BiddyPop · 10/01/2019 09:02

Not quite tinned, but another Store cupboard dinner is mushroom risotto. Everything is long life ingredients (parmesan lasts ages in fridge!).

Fry an onion,
Add Arborio rice
Add stock made from either stock cubes or powdered stock (or rehydration water from mushrooms)
Add mushrooms that are either rehydrated from dried, or from a jar in oil
Stir through a handful of parmesan before serving

Basic tomato sauce:
Fry an onion
Add sliced/crushed garlic (or garlic paste from a tube/jar if your supplies of fresh are gone - garlic and ginger are the 2 spices I would get that way for storecupboard)
Add tinned tomatoes (I prefer plum tomatoes and chop them myself)
Add some tomato puree if you have it
Add a pinch of sugar if that's needed (due to tinned toms)
I like to add a splash of balsamic vinegar and slug of wine for flavor
Dried herbs (oregano, basil, thyme are all good, perhaps a pinch of rosemary), and salt/pepper

Good additions for a veggie sauce are jarred roasted peppers, jarred mushrooms, some rehydrated mushrooms (don't leave them in the water too long, let them absorb tomato liquid as well), and I remember having jarred courgettes one time.

Or roasted veggies from the freezer (I think I mentioned these on this or the "how to preserve veg" thread).

Or either some good sausages (chopped)/chicken/prawns etc from the freezer, bacon lardons fried up from fridge (lasts weeks and weeks), tinned clams work ok too, if you need meat/fish.

I completely forgot about veggie curries.
Tinned chickpeas, curry powder/paste, an onion, tin coconut milk.
Long life veg are good in that too for interest - butternut squash, pumpkin, carrots, even parsnips as part of a mix.
Cauliflower or brocolli (from fridge or frozen).

bellinisurge · 10/01/2019 09:13

I bought a bag of dried onions because our diet here relies so much on them. I do grow them but not nearly enough.
I store them in a glass jar- relatively cheap big ones from ikea.
Others will know with some amusement that I like to dehydrate fruit and veg I have either grown or bought cheap in the shops. GrinI draw the line at dehydrating onions because that stinks the house out!

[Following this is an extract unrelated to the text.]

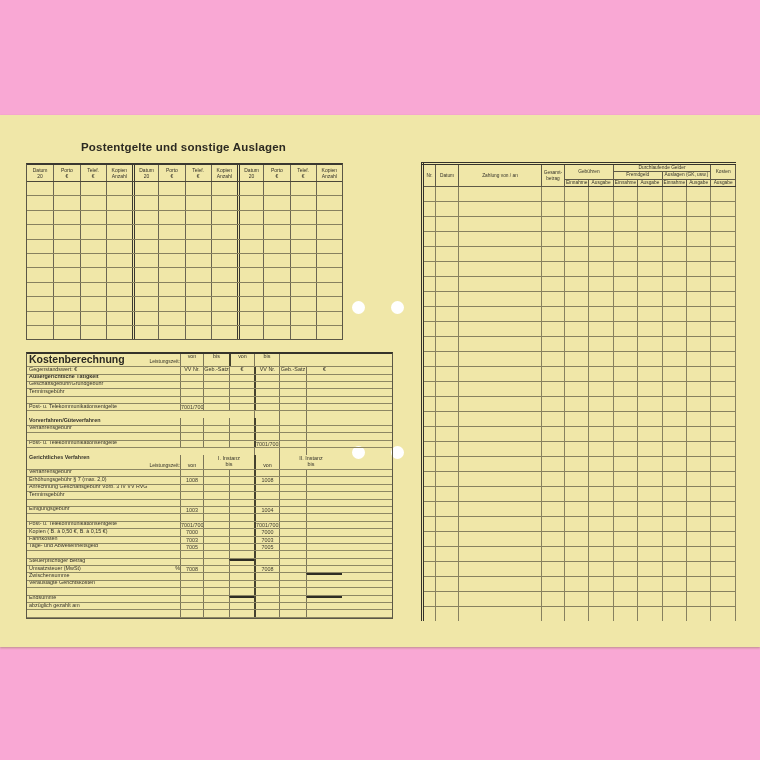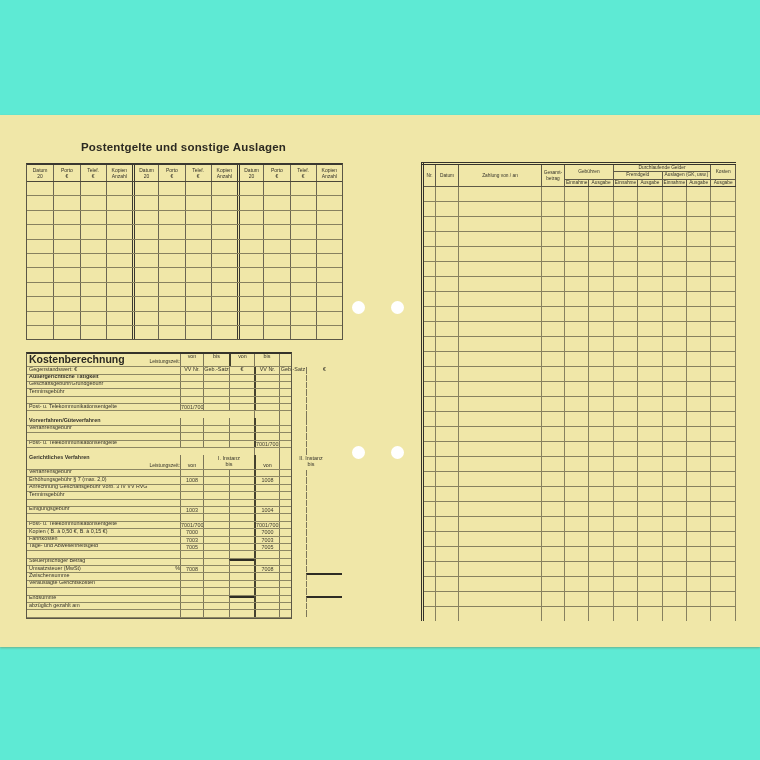"Postentgelte und sonstige Auslagen" #stage { background: #5eead4 -> #f9a8d4 }
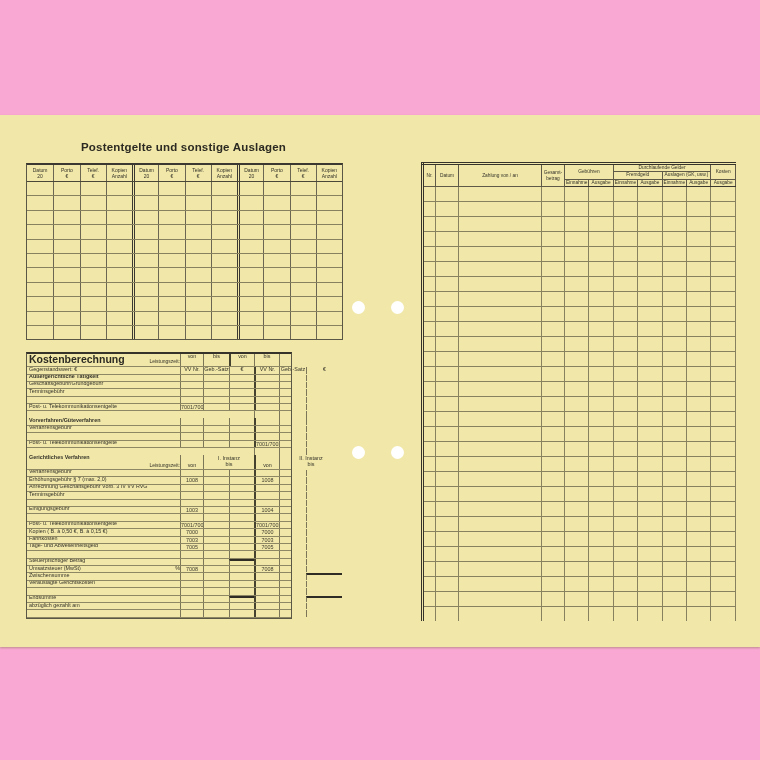"Kostenberechnung" #kosten { width: 266px -> 367px }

Disfordarkchocolate · 10/01/2019 09:18

We use the sause part of this recipe in a few recipes www.jamieoliver.com/recipes/beef-recipes/jamie-s-meatloaf/
Its not all tins but as we use jars of garlic and chilli you only need a fresh onion which we always have in.

babysharkah · 10/01/2019 09:56

Campbell's condensed mushroom soup
Marrowfat peas
Tuna

Mix it all up with some pasta - cook fresh or use the micro stuff.

Cover with crushed crisps and grated cheese

Bake until crispy.

This was my ultimate comfort food growing up!